The logistic regression models revealed some demographic differences between excluded cases (non-participants and dropouts, n = 1316) and included cases (n = 2299). Compared to the included patients, the excluded patients were older, more likely to be born outside Europe, and more likely not working/studying. Fewer excluded patients reported constant pain (P < 0.001). The excluded patients reported worse mental health status (Rand-36 MCS, P = 0.019) and less PA time (P = 0.019). No statistical difference was found for absolute BMI or BMI groups (P > 0.05) (see S1 Table).

A majority of the 3110 patients (44.5±12.2 years) were women (74.8%), born in Europe (86.9%), and without university/college education (72.7%). About half of the patients were currently working or studying (51.2%). One-fourth of the patients were obese (871/3110, 25.3%) and nearly one-third of these obese patients were severely obese (242/871, 27.8%). Very few were categorized in the underweight group (1.5%). Some differences were found between the BMI groups: patients in the underweight group were younger and more likely working/studying; patients born outside Europe were slightly more common in the overweight and mild obese groups; and patients with severe obesity were more likely to be women, have lower education, and not currently working/studying. Although statistically significant, these differences were clinically and numerically small (Table 1).

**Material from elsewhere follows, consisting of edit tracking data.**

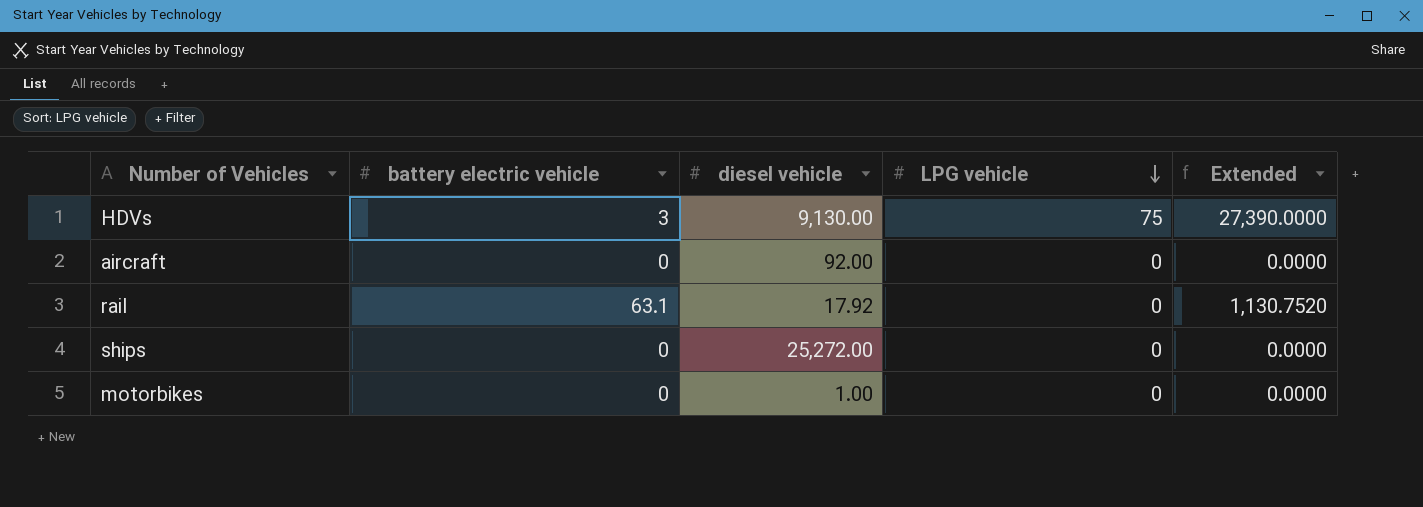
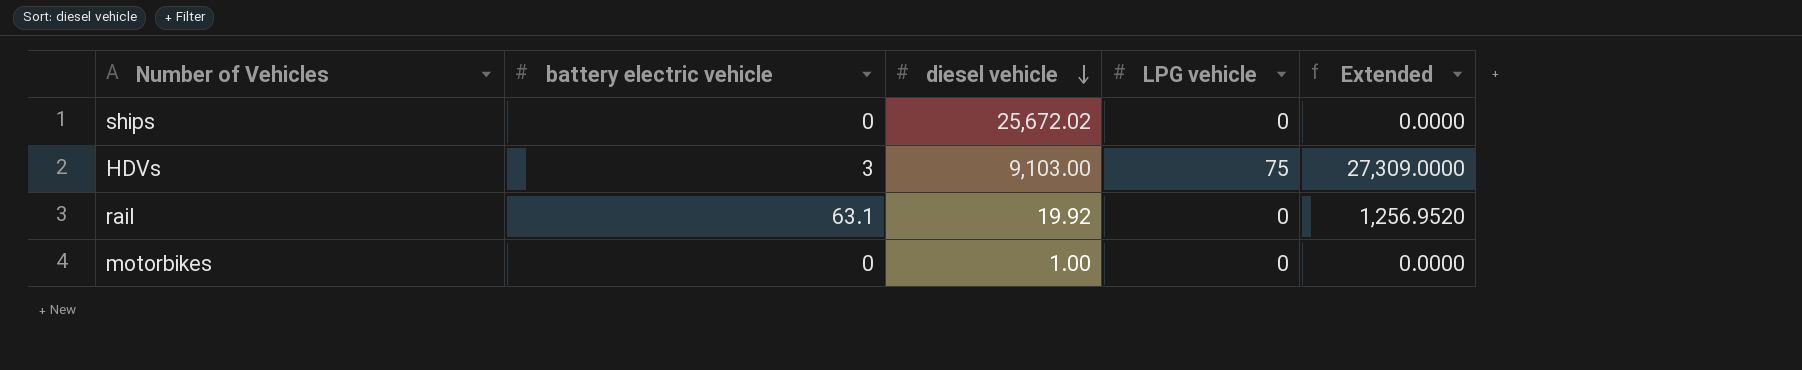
row order: LPG vehicle descending -> diesel vehicle descending
row aircraft: 0 | 92.00 | 0 | 0.0000 -> none
ships | diesel vehicle: 25,272.00 -> 25,672.02
HDVs | diesel vehicle: 9,130.00 -> 9,103.00
HDVs | Extended: 27,390.0000 -> 27,309.0000
rail | diesel vehicle: 17.92 -> 19.92
rail | Extended: 1,130.7520 -> 1,256.9520

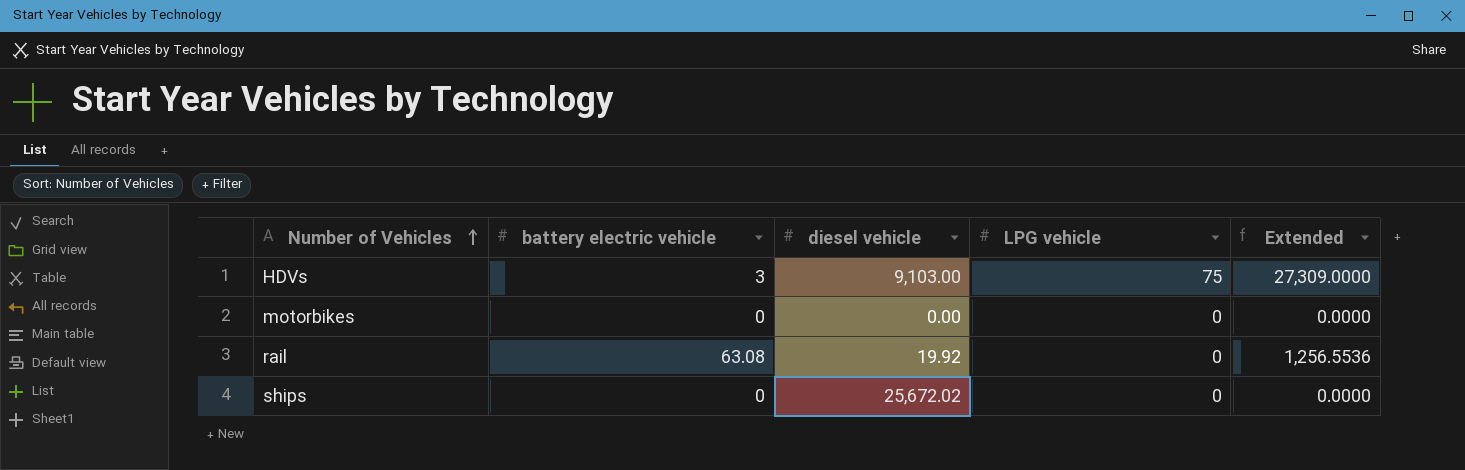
row order: diesel vehicle descending -> Number of Vehicles ascending
motorbikes | diesel vehicle: 1.00 -> 0.00
rail | battery electric vehicle: 63.1 -> 63.08
rail | Extended: 1,256.9520 -> 1,256.5536

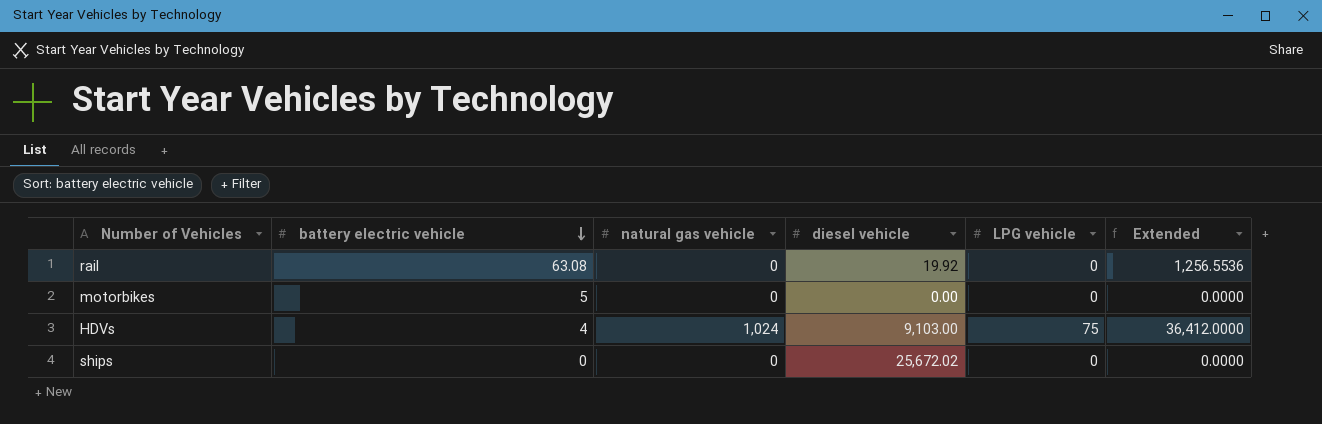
row order: Number of Vehicles ascending -> battery electric vehicle descending
column natural gas vehicle | position: none -> 3
motorbikes | battery electric vehicle: 0 -> 5
HDVs | battery electric vehicle: 3 -> 4
HDVs | Extended: 27,309.0000 -> 36,412.0000

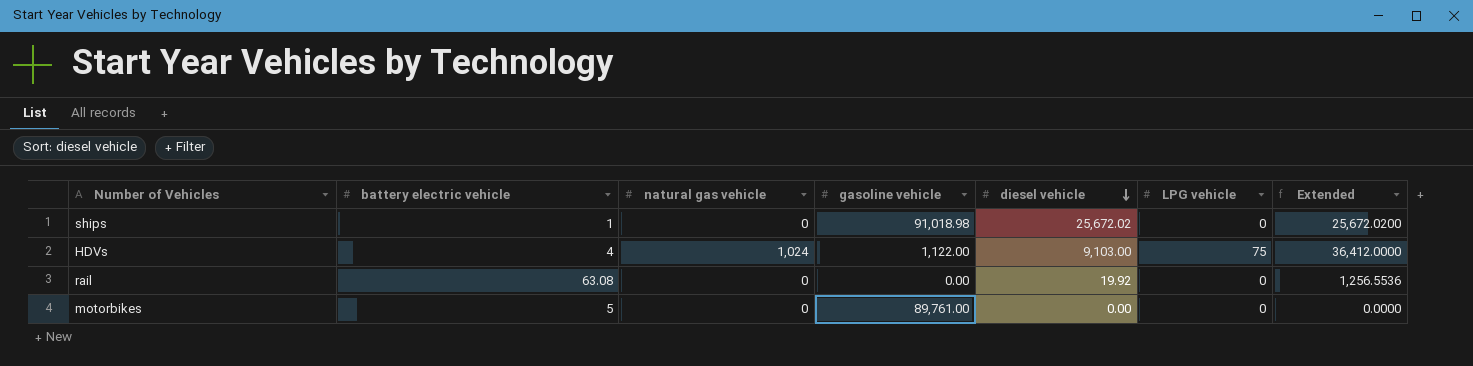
row order: battery electric vehicle descending -> diesel vehicle descending
column gasoline vehicle | position: none -> 4
ships | battery electric vehicle: 0 -> 1
ships | Extended: 0.0000 -> 25,672.0200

Pain and psychological aspects

Pain characteristics and psychological symptoms in the different BMI groups are shown in Table 1. Obese patients had in general a worse pain profile than the normal weight patients (e.g., significantly higher intensity, more spreading pain (i.e., higher PRI), and longer pain duration. Most patients described their pain as being constant (79.8%), fewer in in the normal weight group (73.8%) and more in the severely obese group (86.1%, P < 0.001).

There were no significant differences regarding psychological aspects across BMI groups other than insomnia and depression. Both overweight and obese patients reported levels of insomnia higher than the normal weight group (ISI; P < 0.001). Compared to the other groups, the mild obese group had marginally higher depressive symptoms (HADS-D).

Physical activity

There was a large variation with regard to PE across the BMI groups (Fig 2). Over 40% of patients in each group (42.9–51.4%, P = 0.014, χ2 = 12.58) reported not participating in any physical exercise. Patients in the obese groups and underweight group performed significantly less PE than normal weight patients in each accumulated scale (cut-offs: 30 mins, 60 mins, 90 mins and 120 mins; P < 0.001, χ2 = 36.11–42.96; odds ratios are given in S1 Fig).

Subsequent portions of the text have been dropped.